We want fly fishing anglers from all reaches of the State to come and participate in the event. There are separate divisions for boaters and kayakers. All fishing is fly fishing, catch and release. There is also an "Open Species" division that should provide some interesting results.

The tournament will take place on July 18th, and weigh-in, awards and dinner will take place at Crabman Marina in AP. Anglers, though, can launch and load from anywhere in Texas they choose, provided they're at weigh-in by a specified time. Fly rods, reels, and some other excellent items will be offered for top finishers, and there will also be Silent Auction and Raffle items.

Entry fee is a very fair $40 and includes a t-shirt, standard tape measurer everyone must use, and automatic registration in the Open Species division.

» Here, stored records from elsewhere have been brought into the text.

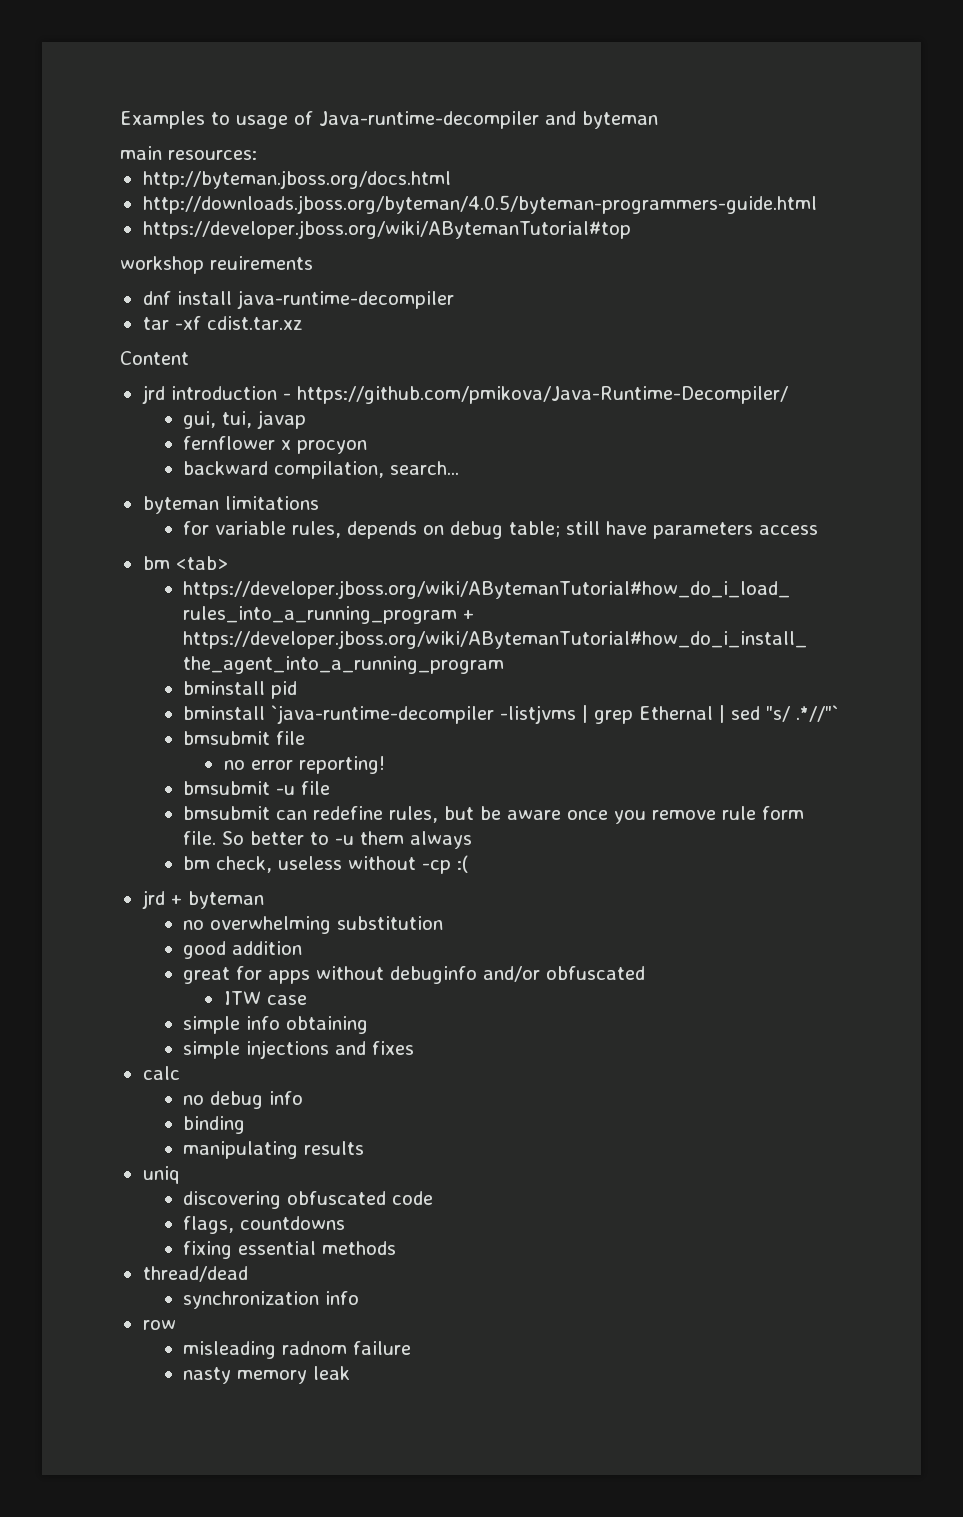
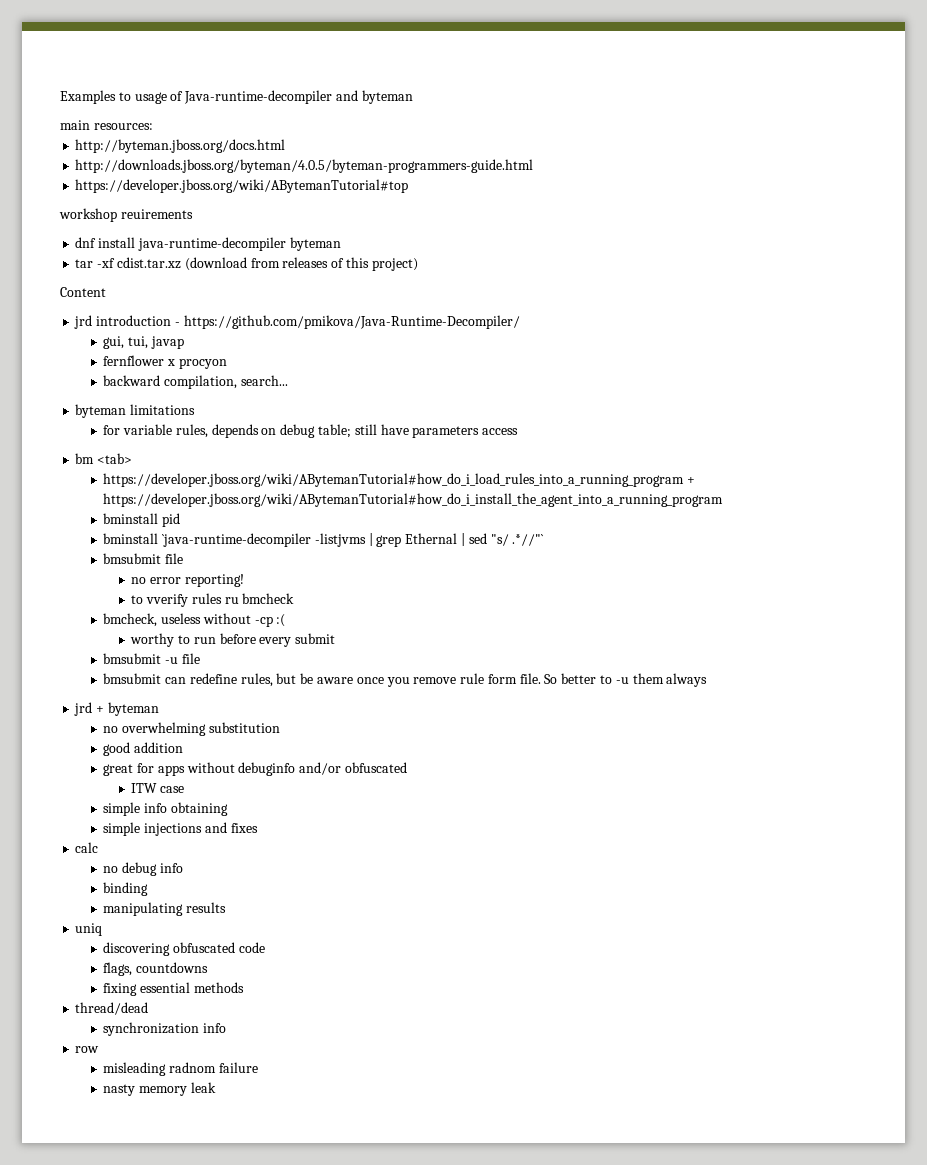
- dnf install java-runtime-decompiler
+ dnf install java-runtime-decompiler byteman
- tar -xf cdist.tar.xz
+ tar -xf cdist.tar.xz (download from releases of this project)
+ to vverify rules ru bmcheck
+ bmcheck, useless without -cp :(
+ worthy to run before every submit
- bm check, useless without -cp :(

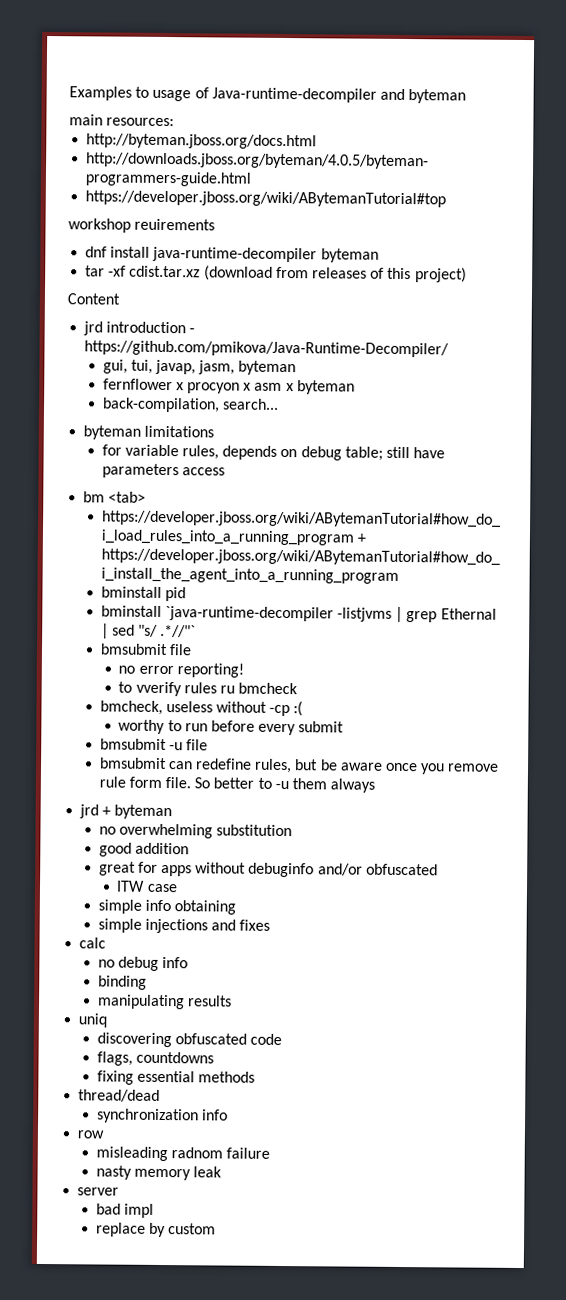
- gui, tui, javap
+ gui, tui, javap, jasm, byteman
- fernflower x procyon
- backward compilation, search...
+ fernflower x procyon x asm x byteman
+ back-compilation, search...
+ server
+ bad impl
+ replace by custom

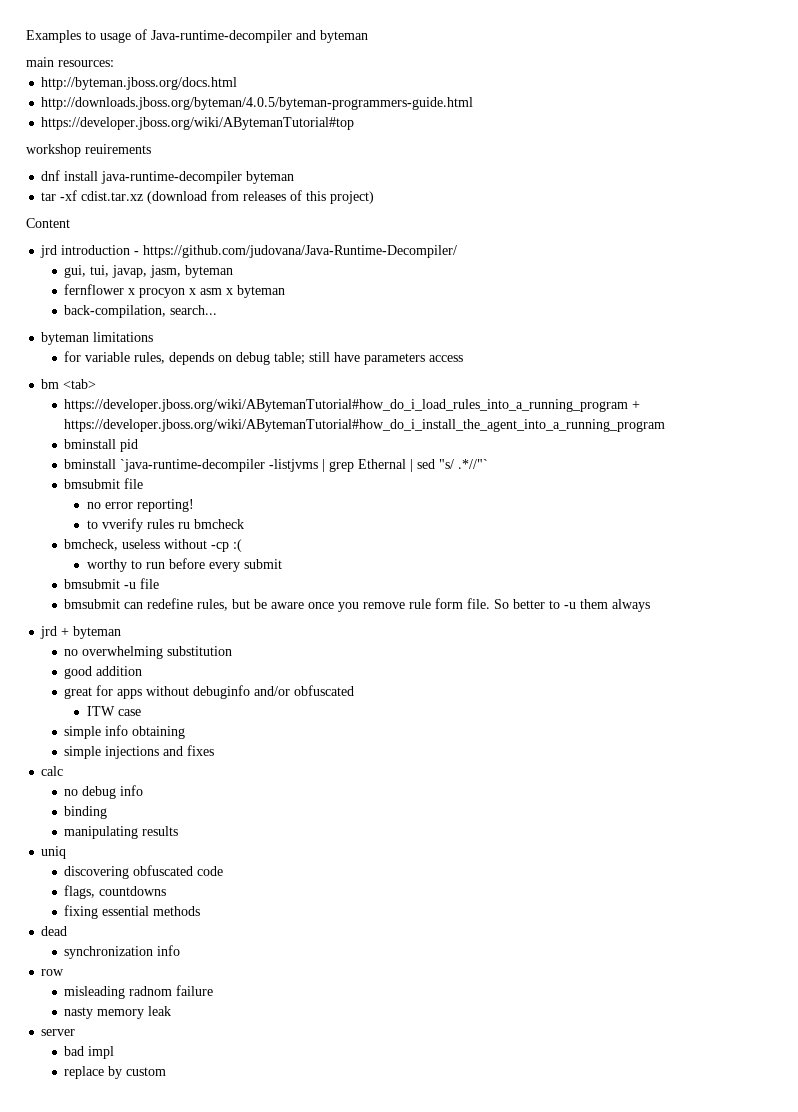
- jrd introduction - https://github.com/pmikova/Java-Runtime-Decompiler/
+ jrd introduction - https://github.com/judovana/Java-Runtime-Decompiler/
- thread/dead
+ dead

The website is 95% done and I will let everyone know when it's out there as Applications, Rules, etc. will be available there for download. I will be at the Fly Tying festival on Feb. 7th in Houston promoting the tournament and tying a few flies, and will be happy to answer any questions (or take your entry fee check 

Below is a summary of the tournament rules and format which should give you a very good idea of what we are trying to accomplish. The organizers will make $0.00 off of this. Every dollar possible (except for expenses to put it on) goes straight to Casting for Recovery.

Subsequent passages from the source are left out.